This taboo has relaxed a bit over time, and it's largely thanks to the Montreal Screwjob. As far as I know, that was the first time PW had dipped its toe into parafictional storytelling. Everything got weird after that. Fans all knew wrestling was fake (except for the ones who didn't, pejoratively referred to as "marks" by know-it-all fans.6)

But this seemed real. Bret Hart was genuinely betrayed. His shock and confusion wasn't an act. It wasn't professional wrestler Bret "the hitman" Hart reacting, it was Bret Hart, the person. Fans watching live were outraged. Fans watching on TV were confused. The broadcast was cut short and no one watching at home was sure what exactly happened. It wasn't long before stories started circulating on this new thing called The Internet and the fog of mystery around the story gradually cleared. The WWE (then the WWF) started writing it into their bigger narratives. Vince McMahon, the owner of the WWE, started playing a transreal version of himself named Mr. McMahon. The line between kayfabe and "shoot" had been crossed, and it's set the tone for PW through the present day.

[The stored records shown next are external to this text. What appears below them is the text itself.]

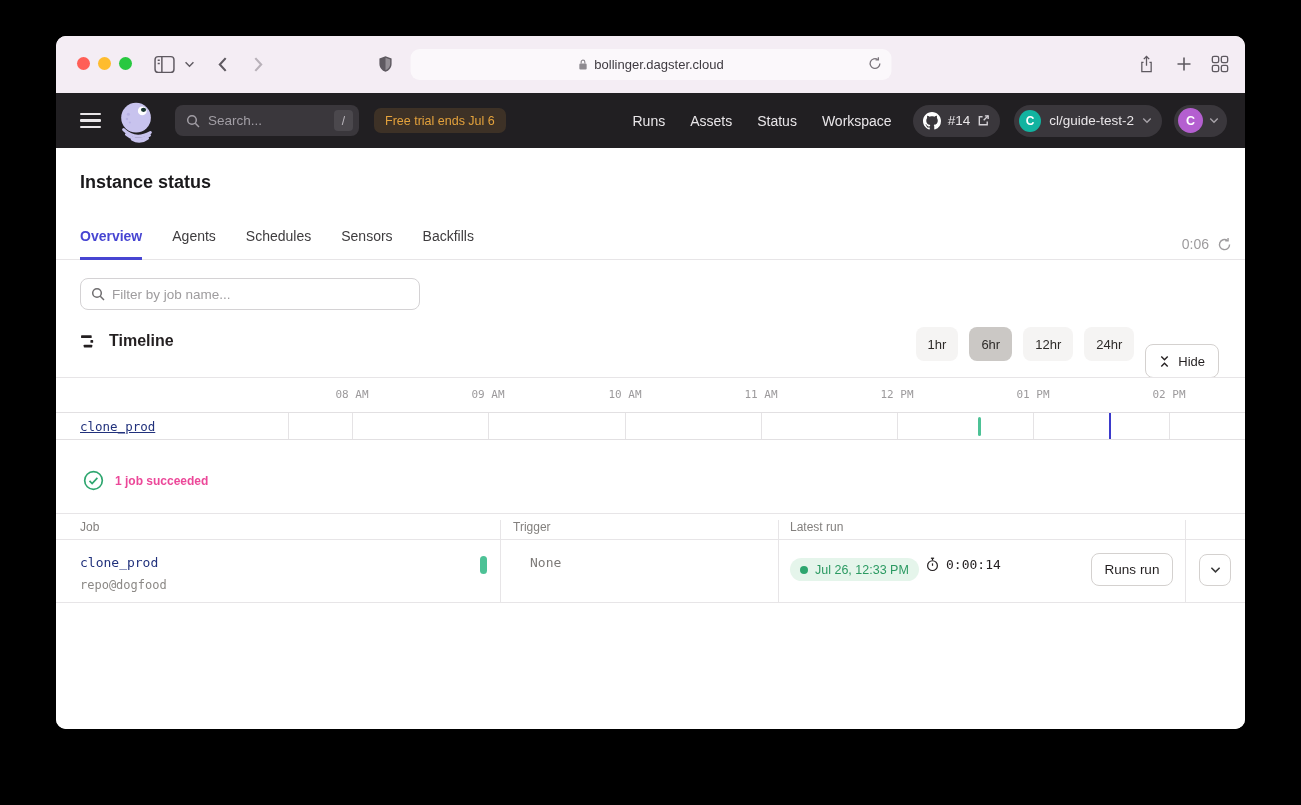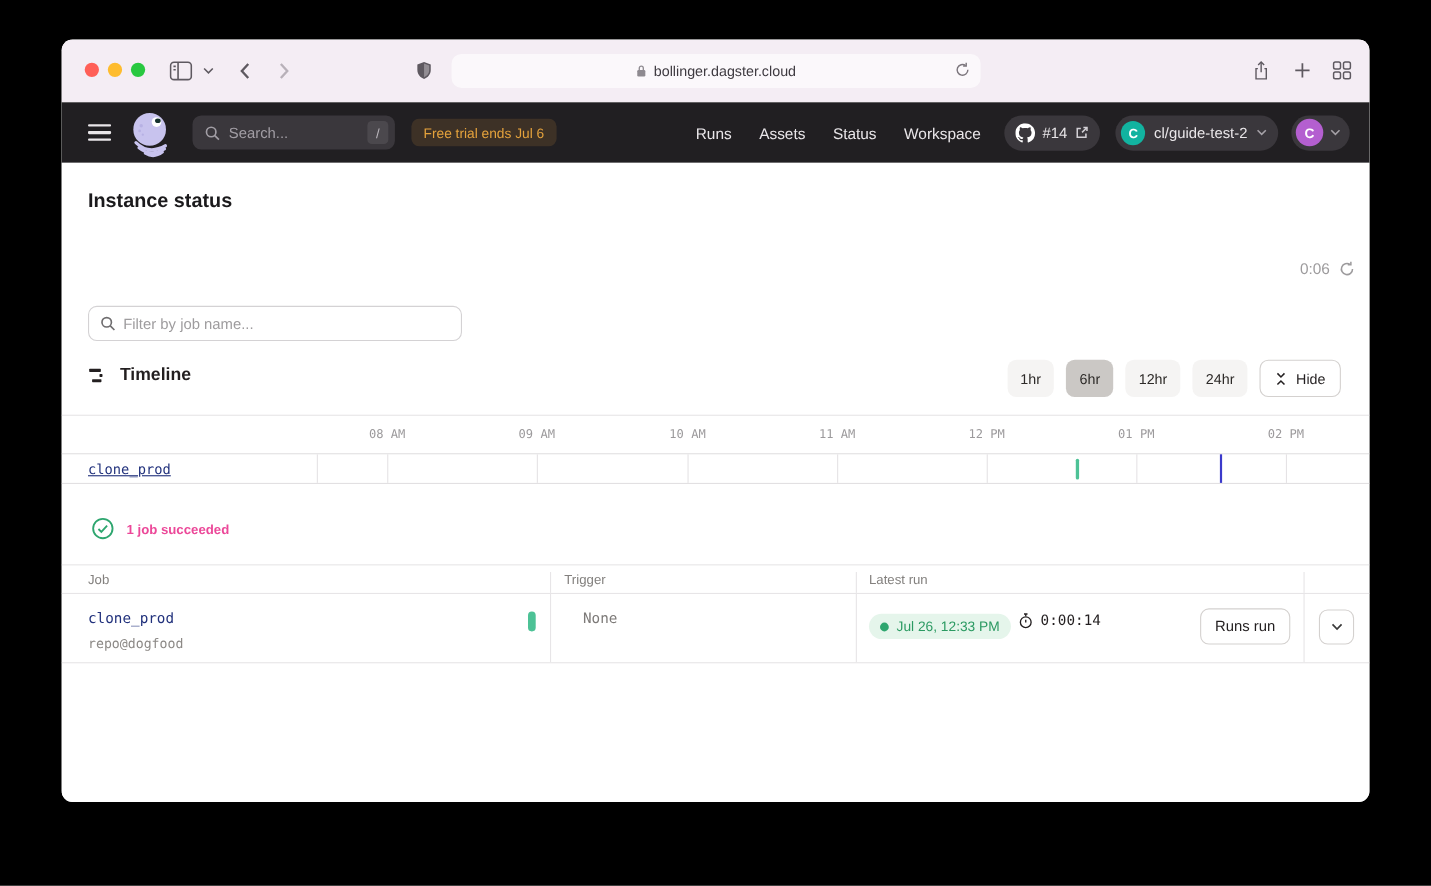--- a/index.html
+++ b/index.html
@@ -73,21 +73,21 @@
   .tl-head { position:absolute; left:0; right:0; top:179px; height:34px; }
   .tl-title { position:absolute; left:24px; top:5px; display:flex; gap:12px;
     align-items:center; font-size:16px; font-weight:700; color:#231F20; }
   .tl-ranges { position:absolute; right:26px; top:0; display:flex; gap:11px; }
   .rangebtn { height:34px; padding:0 12px; border-radius:8px; background:#F5F4F3;
     border:0; font-size:13px; color:#2E2B29; cursor:pointer;
     font-family:"Liberation Sans",sans-serif; }
   .rangebtn.selected { background:#CBC8C5; font-weight:500; }
   .hidebtn { height:34px; padding:0 13px; border-radius:8px; background:#fff;
     border:1px solid #D4D1CF; font-size:13px; color:#231F20; display:flex; gap:8px;
-    align-items:center; cursor:pointer; font-family:"Liberation Sans",sans-serif; }
+    align-items:center; cursor:pointer; font-family:"Liberation Sans",sans-serif;margin-top:17px; }
 
   .timeline { position:absolute; left:0; right:0; top:229px; }
   .tl-axis { position:relative; height:35px; border-top:1px solid #E7E5E7; }
   .tick { position:absolute; top:10px; transform:translateX(-50%);
     font-family:"DejaVu Sans Mono", monospace; font-size:11px; color:#9C9A9C; }
   .tl-row { position:relative; height:28px; border-top:1px solid #E2E0E2;
     border-bottom:1px solid #E2E0E2; }
   .tl-row .joblabel { position:absolute; left:24px; top:6px;
     font-family:"DejaVu Sans Mono", monospace; font-size:12.5px; color:#21317C; }
   .vline { position:absolute; top:0; bottom:0; width:1px; background:#E5E3E5; }
@@ -268,20 +268,27 @@
         <svg width="10" height="7" viewBox="0 0 12 8" fill="none" stroke="currentColor" stroke-width="1.7">
             <path d="M1.5 1.5L6 6l4.5-4.5"></path>
           </svg>
       </span>
     </div>
   </div>
 
   <div class="content">
     <h1 class="pagetitle">Instance status</h1>
 
+    <div class="tabbar">
+      <span class="tab active">Overview</span>
+      <span class="tab">Agents</span>
+      <span class="tab">Schedules</span>
+      <span class="tab">Sensors</span>
+      <span class="tab">Backfills</span>
+    </div>
     <div class="refresh-cluster">
       <span>0:06</span>
       <span style="display:flex">
         <svg width="15" height="15" viewBox="0 0 16 16" fill="none" stroke="currentColor" stroke-width="1.5">
             <path d="M13.4 8A5.4 5.4 0 1 1 11 3.6"></path>
             <path d="M11.8 1v3h-3"></path>
           </svg>
       </span>
     </div>
 

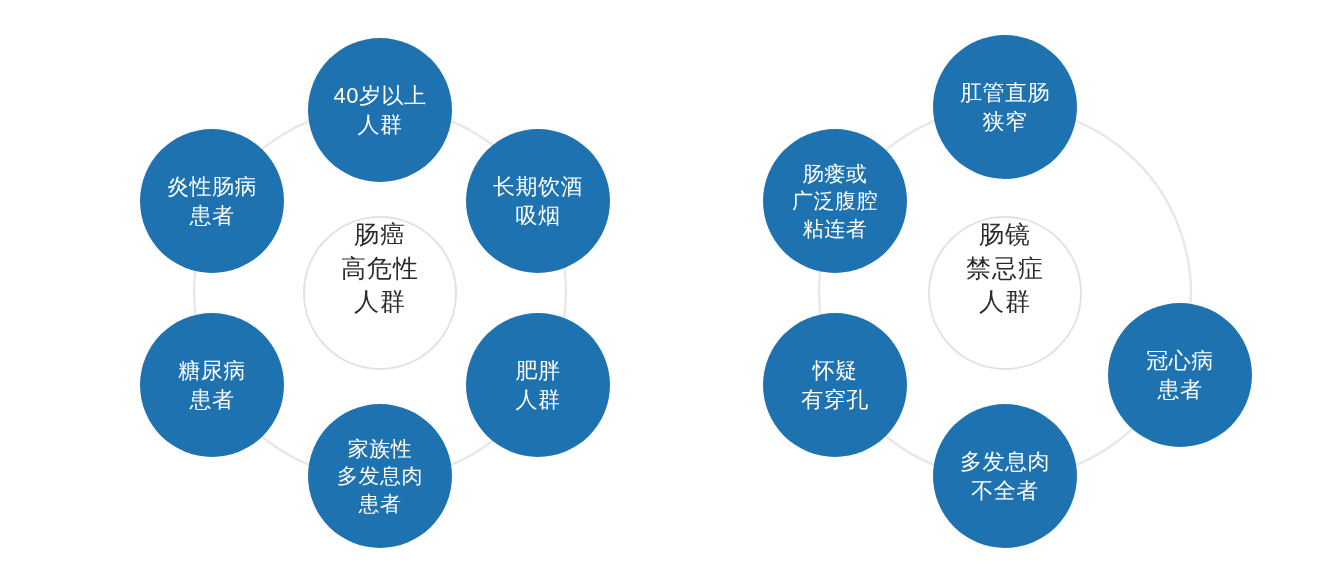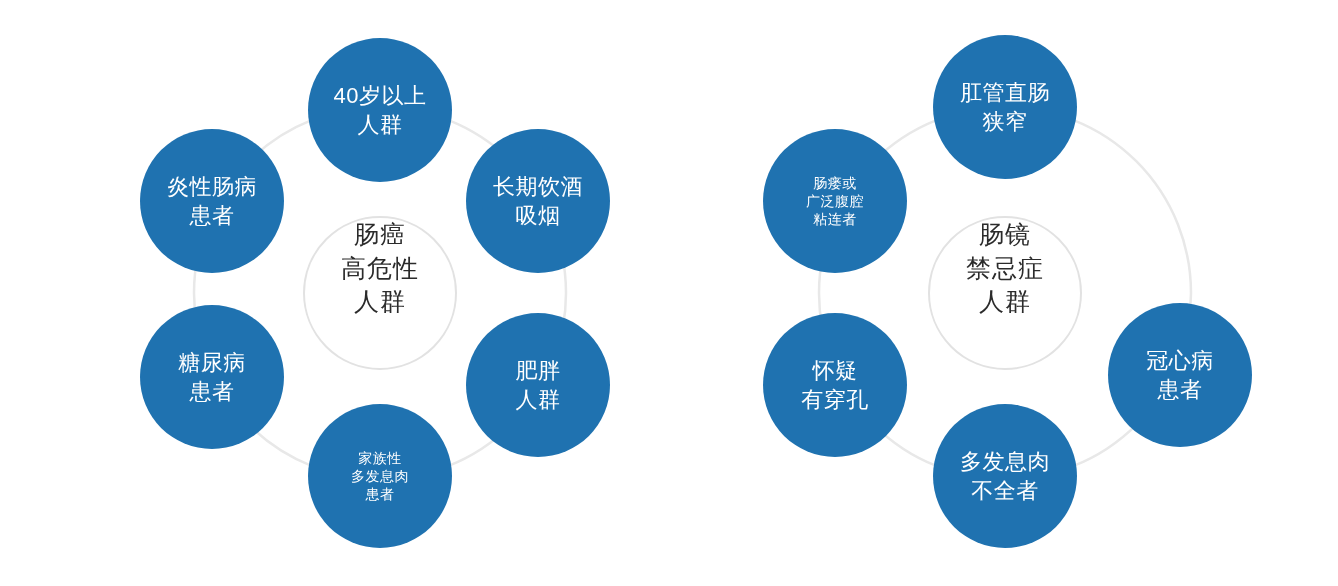--- a/index.html
+++ b/index.html
@@ -47,21 +47,21 @@
   }
   .node-label{
     color:#ffffff;
     font-size:22px;
     line-height:1.32;
     text-align:center;
     letter-spacing:0.5px;
     white-space:pre-line;
     padding:0 6px;
   }
-  .node.three .node-label{font-size:14px;line-height:1.3;}
+  .node.three .node-label{font-size:21px;line-height:1.3;}
 </style>
 </head>
 <body>
 
 <div id="stage">
 
   <div class="cluster left">
     <svg class="ring-svg" viewBox="0 0 669 586">
       <circle cx="380" cy="293" r="186" fill="none" stroke="#e8e8e8" stroke-width="2.5"></circle>
     </svg>
@@ -82,21 +82,21 @@
     </div>
     <div class="node" style="left:538px;top:385px;">
       <div class="node-label">肥胖
 人群</div>
     </div>
     <div class="node three" style="left:380px;top:476px;">
       <div class="node-label">家族性
 多发息肉
 患者</div>
     </div>
-    <div class="node" style="left:212px;top:377px;">
+    <div class="node" style="left:212px;top:385px;">
       <div class="node-label">糖尿病
 患者</div>
     </div>
     <div class="node" style="left:212px;top:201px;justify-content:center;">
       <div class="node-label">炎性肠病
 患者</div>
     </div>
   </div>
 
   <div class="cluster right">

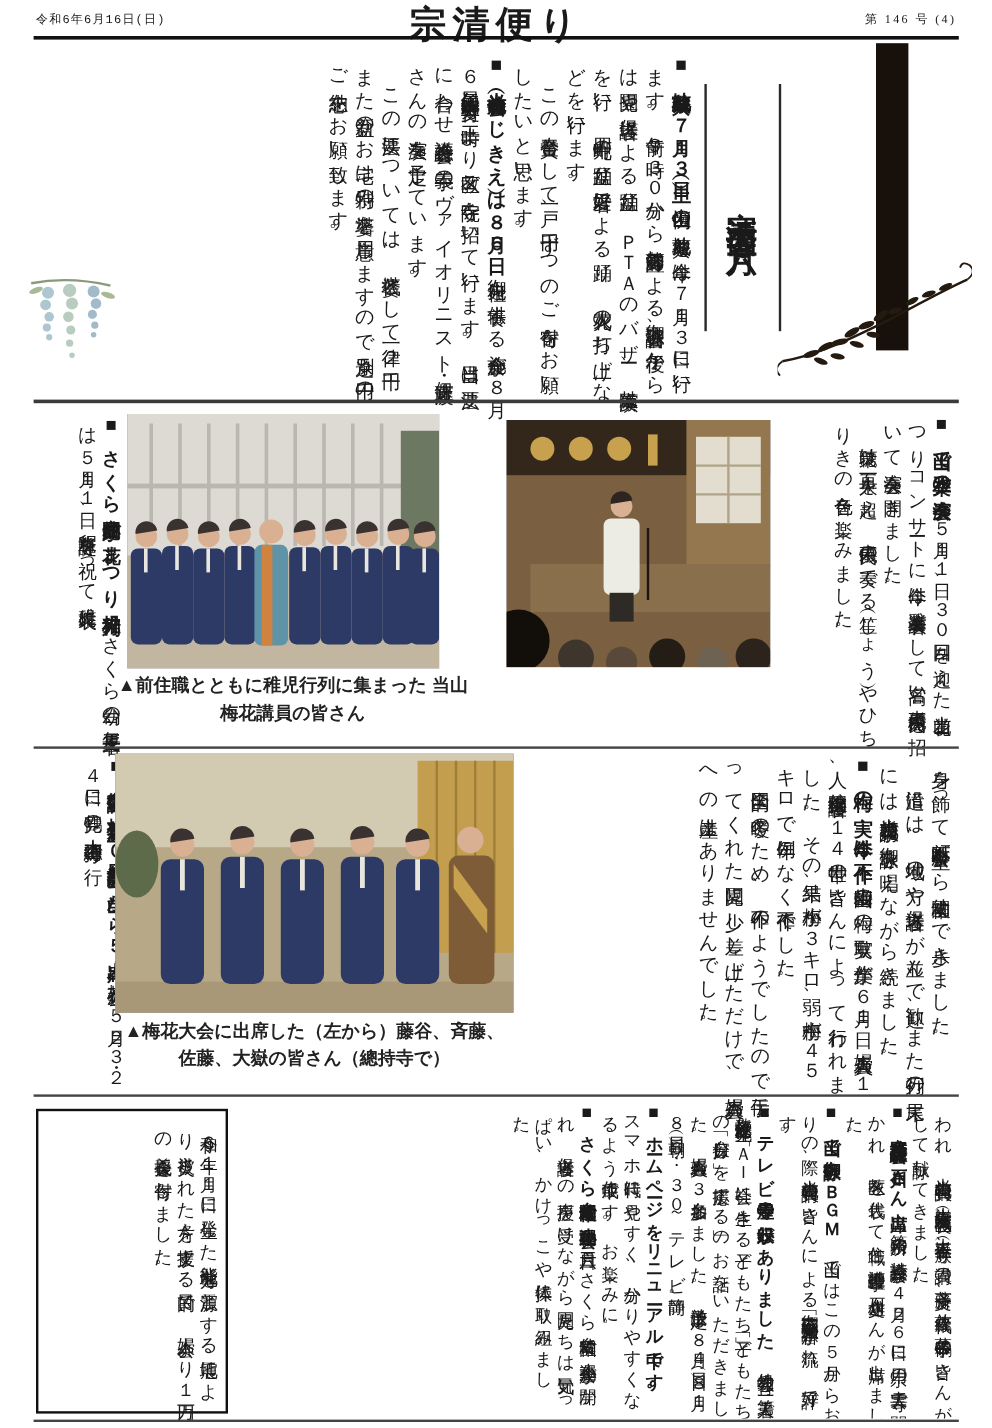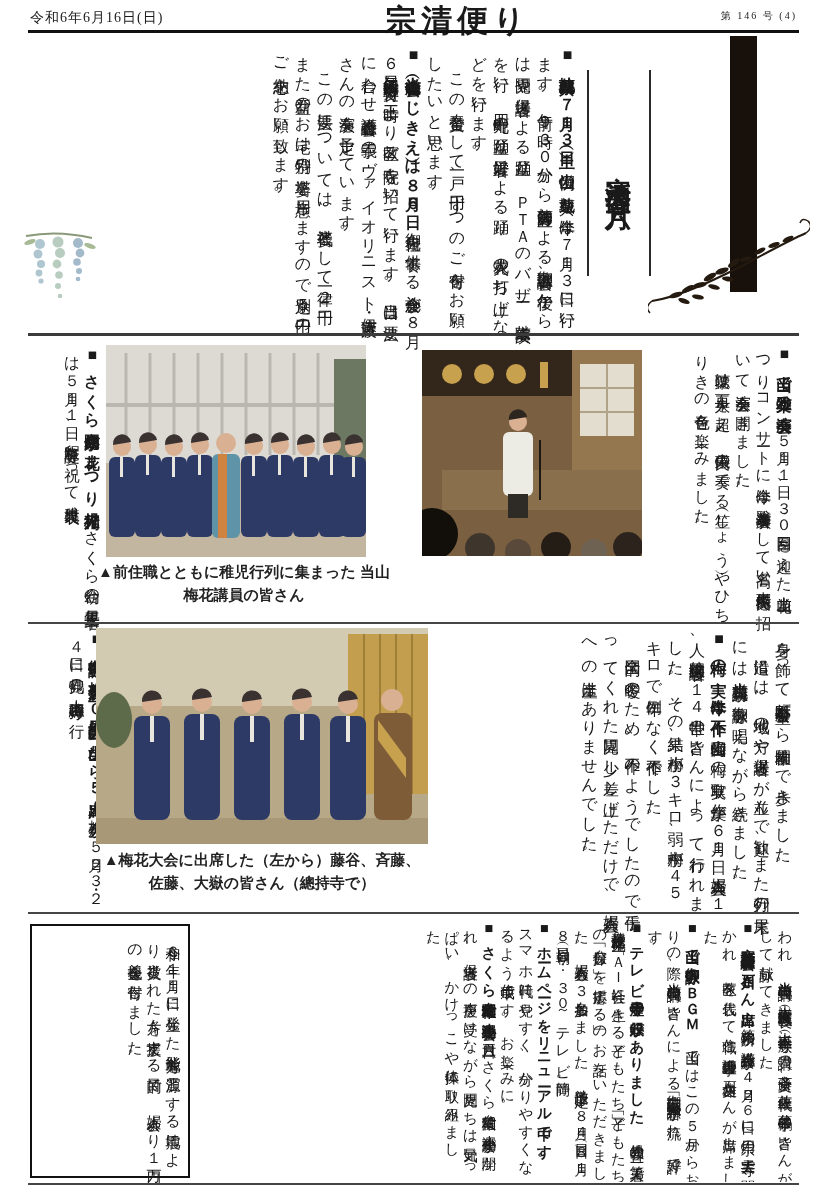--- a/index.html
+++ b/index.html
@@ -2,23 +2,23 @@
 <html lang="ja"><head>
 <meta charset="utf-8">
 <style>
   html,body{margin:0;padding:0;background:#e8e8e8;}
   .page{
     position:relative; width:827px; height:1190px; margin:0 auto;
     background:#ffffff; color:#1a1a1a; overflow:hidden;
     font-family:"Liberation Serif","DejaVu Serif",serif;
   }
   
-  .hdr-date{position:absolute;left:30px;top:9px;font-size:14px;letter-spacing:1px;}
+  .hdr-date{position:absolute;left:30px;top:9px;font-size:10px;letter-spacing:1px;font-family:Liberation Mono, monospace;}
   .hdr-title{position:absolute;left:50%;top:0px;transform:translateX(-50%);
-    font-size:31px;font-weight:bold;letter-spacing:5px;margin-left:44px;}
+    font-size:31px;font-weight:bold;letter-spacing:5px;}
   .hdr-issue{position:absolute;right:30px;top:9px;font-size:10px;letter-spacing:2px;}
   .rule{position:absolute;left:28px;width:771px;background:#454545;}
   .rule.hdr{top:30px;height:3px;background:#111;}
   .rule.r1{top:333px;height:3px;background:#3b3b3b;}
   .rule.r2{top:622px;height:2px;}
   .rule.r3{top:912px;height:2px;}
   .rule.r4{top:1183px;height:2px;}
   
   .vtext{
     position:absolute; writing-mode:vertical-rl; text-orientation:mixed;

I should clarify, especially in light of recent allegations against McMahon, that I'm not a wrestling fan and I've never watched it; there are elements of PW that I think could be cool, if my main reference point wasn't Vince McMahon and the WWE; he's a piece of shit and it's a shitty organization. There are cool people working there, but even if I was interested in becoming a big wrestling fan, I don't think it's worth trying to redeem. No shade to anyone who enjoys it in spite of its problems, it's just not for me.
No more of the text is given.